Always clarify the indexing in your head before implementing.
wrong_approach: "Returning element at index k-1 after 0-indexed counting"
correct_approach: "Increment count first, then check if count equals k"
key_takeaways:
- "**BST inorder = sorted order**: This fundamental property is the key to many BST problems"
- "**Early termination**: Stop traversing once you have the answer — don't process unnecessary nodes"
- "**Iterative vs recursive**: Both work; iterative uses an explicit stack and can be easier to control for early termination"
- "**Follow-up insight**: For frequent queries with modifications, augment nodes with subtree sizes for O(H) queries"
time_complexity: "O(H + k). We descend H levels to reach the leftmost node, then visit k nodes. For a balanced tree, this is O(log n + k)."

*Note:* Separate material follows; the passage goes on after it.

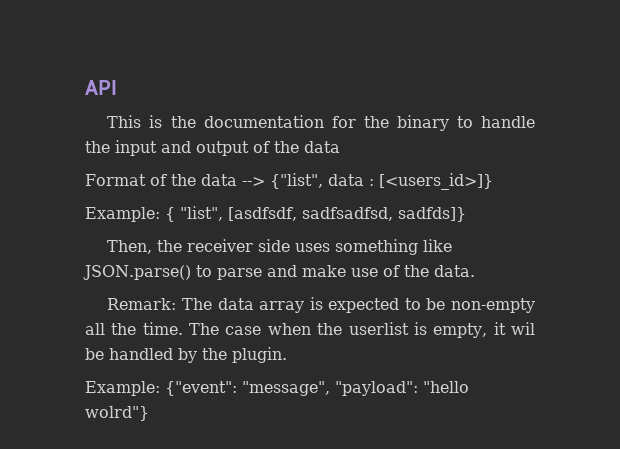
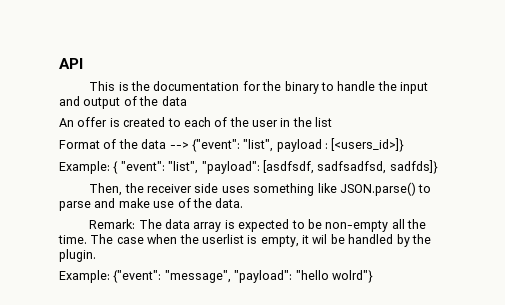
(340, 147) none -> [59,117,333,127] // An offer is created to each of the user in the list
[269,173,364,189] {"list", data -> [191,139,322,152] {"event": "list", payload
[180,206,223,221] "list", -> [120,161,260,174] "event": "list", "payload":

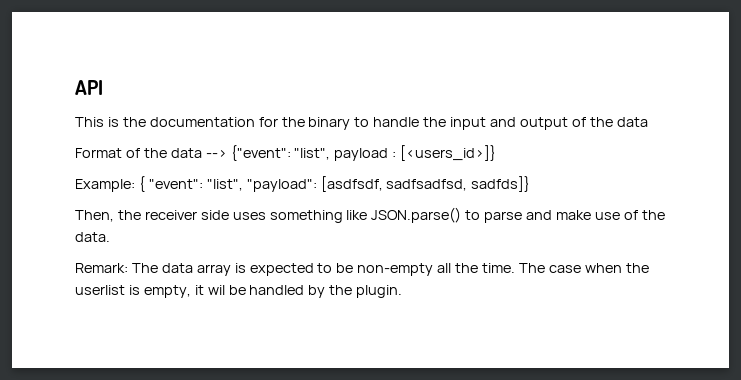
[59,117,333,127] // An offer is created to each of the user in the list -> (648, 122) none
[59,270,373,283] // Example: {"event": "message", "payload": "hello wolrd"} -> (403, 291) none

space_complexity: "O(H). The recursion stack or explicit stack holds at most H nodes, where H is the tree height — O(log n) for balanced, O(n) for skewed."
solutions:
- approach_name: Inorder Traversal (Recursive)
is_optimal: true
code: |
class TreeNode:
def __init__(self, val=0, left=None, right=None):
self.val = val
self.left = left
self.right = right
def kth_smallest(root: TreeNode | None, k: int) -> int:
count = 0
result = 0
def inorder(node: TreeNode | None) -> bool:
nonlocal count, result
if not node:
return False
# Traverse left subtree first (smaller values)
if inorder(node.left):
return True # Already found, stop early
# Visit current node
count += 1
if count == k:
result = node.val
return True # Found the kth smallest
# Traverse right subtree (larger values)
return inorder(node.right)
inorder(root)
return result
explanation: |
**Time Complexity:** O(H + k) — Descend to leftmost node (H steps), then visit k nodes.

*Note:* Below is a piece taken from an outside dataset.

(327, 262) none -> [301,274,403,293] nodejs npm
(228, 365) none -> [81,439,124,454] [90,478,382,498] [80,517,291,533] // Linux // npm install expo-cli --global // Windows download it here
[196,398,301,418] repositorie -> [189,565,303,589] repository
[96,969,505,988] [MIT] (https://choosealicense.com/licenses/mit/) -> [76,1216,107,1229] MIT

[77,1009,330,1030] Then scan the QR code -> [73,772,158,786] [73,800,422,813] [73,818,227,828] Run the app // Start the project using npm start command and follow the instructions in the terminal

**Space Complexity:** O(H) — Recursion stack depth equals tree height.
We perform inorder traversal, counting nodes as we visit them. The `True` return value signals that we've found the answer and should stop recursing. This early termination avoids unnecessary traversal when k is small.

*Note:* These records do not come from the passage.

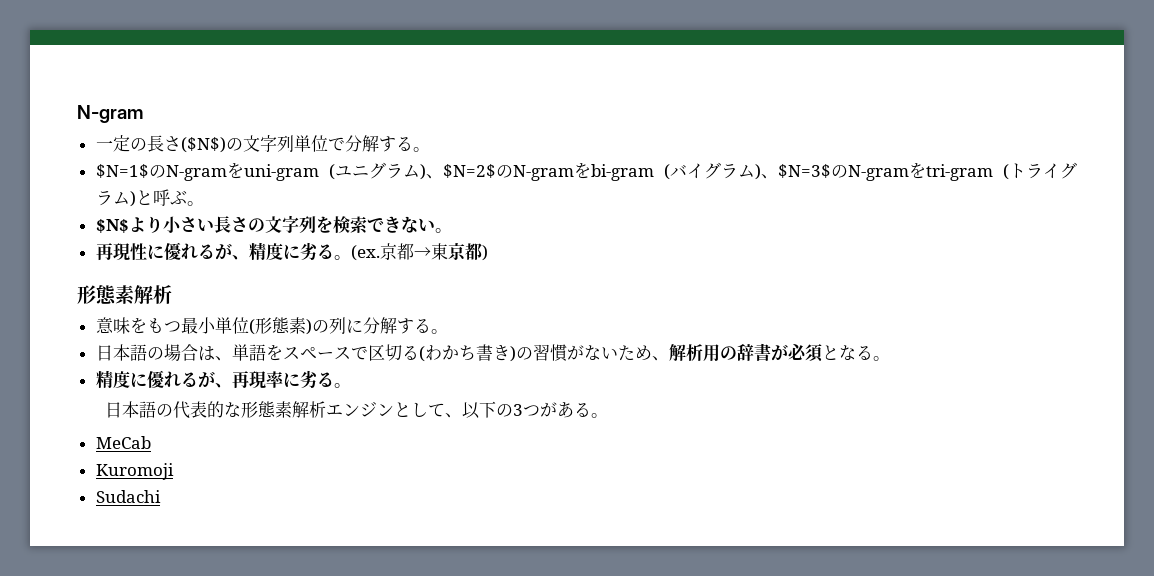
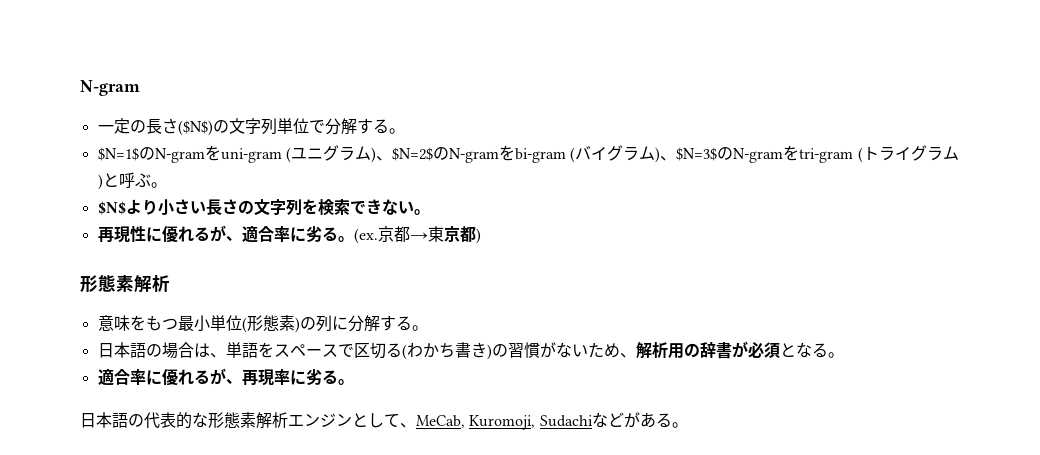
[248,242,283,260] 精度 -> [241,225,290,243] 適合率
[95,370,130,388] 精度 -> [97,368,146,386] 適合率
[462,401,541,419] 以下の3つ -> [416,412,624,430] MeCab, Kuromoji, Sudachiなど
[95,436,151,449] [95,463,174,480] [95,490,161,503] // MeCab // Kuromoji // Sudachi -> (688, 425) none

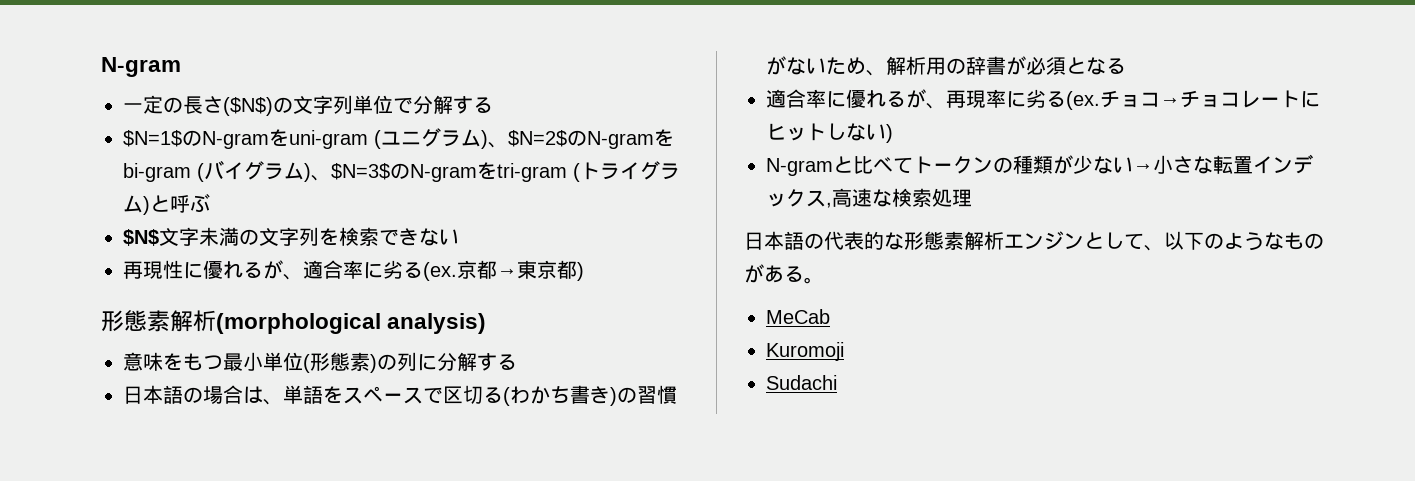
[388,128,405,134] 。 -> (493, 105) none
[150,182,167,188] 。 -> (210, 203) none
[125,199,238,215] より小さい長さ -> [159,227,239,246] 文字未満
[413,209,430,215] 。 -> (459, 237) none
[337,236,354,242] 。 -> (423, 270) none
(170, 283) none -> [216,313,487,334] (morphological analysis)
[411,325,428,331] 。 -> (517, 362) none
[827,352,844,358] 。 -> (1126, 66) none
[337,379,354,385] 。 -> [1066,90,1320,110] [766,123,893,143] [766,154,1313,176] [766,188,972,208] (ex.チョコ→チョコレートにヒットしない) // N-gramと比べてトークンの種類が少ない→小さな転置インデックス,高速な検索処理
[416,412,624,430] MeCab, Kuromoji, Sudachiなど -> [1164,231,1324,251] 以下のようなもの
(688, 425) none -> [766,309,830,324] [766,342,844,361] [766,375,837,390] // MeCab // Kuromoji // Sudachi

- approach_name: Inorder Traversal (Iterative with Stack)
is_optimal: true
code: |
def kth_smallest(root: TreeNode | None, k: int) -> int:
stack = []
current = root
count = 0
while stack or current:
# Go as far left as possible
while current:
stack.append(current)
current = current.left
# Process the leftmost unvisited node
current = stack.pop()
count += 1
# Check if this is the kth smallest
if count == k:
return current.val
# Move to the right subtree
current = current.right
return -1 # Should never reach here if k is valid
explanation: |
**Time Complexity:** O(H + k) — Same as recursive approach.
**Space Complexity:** O(H) — Explicit stack replaces recursion stack.
The iterative approach uses an explicit stack to simulate recursion. We push nodes while going left, pop to visit, then move right. This gives more control over termination and avoids potential stack overflow for very deep trees.
- approach_name: Collect and Sort (Suboptimal)
is_optimal: false
code: |
def kth_smallest(root: TreeNode | None, k: int) -> int:
values = []
def collect(node: TreeNode | None) -> None:
if not node:
return
# Collect all values via any traversal
values.append(node.val)
collect(node.left)
collect(node.right)
collect(root)
values.sort()
return values[k - 1] # k is 1-indexed
explanation: |
**Time Complexity:** O(n log n) — Collecting is O(n), sorting is O(n log n).
**Space Complexity:** O(n) — Store all n values.
This approach ignores the BST property entirely. It collects all values, sorts them, and returns the kth element. While correct, it's inefficient and doesn't leverage the fact that inorder traversal of a BST is already sorted. Included to illustrate why understanding data structure properties matters.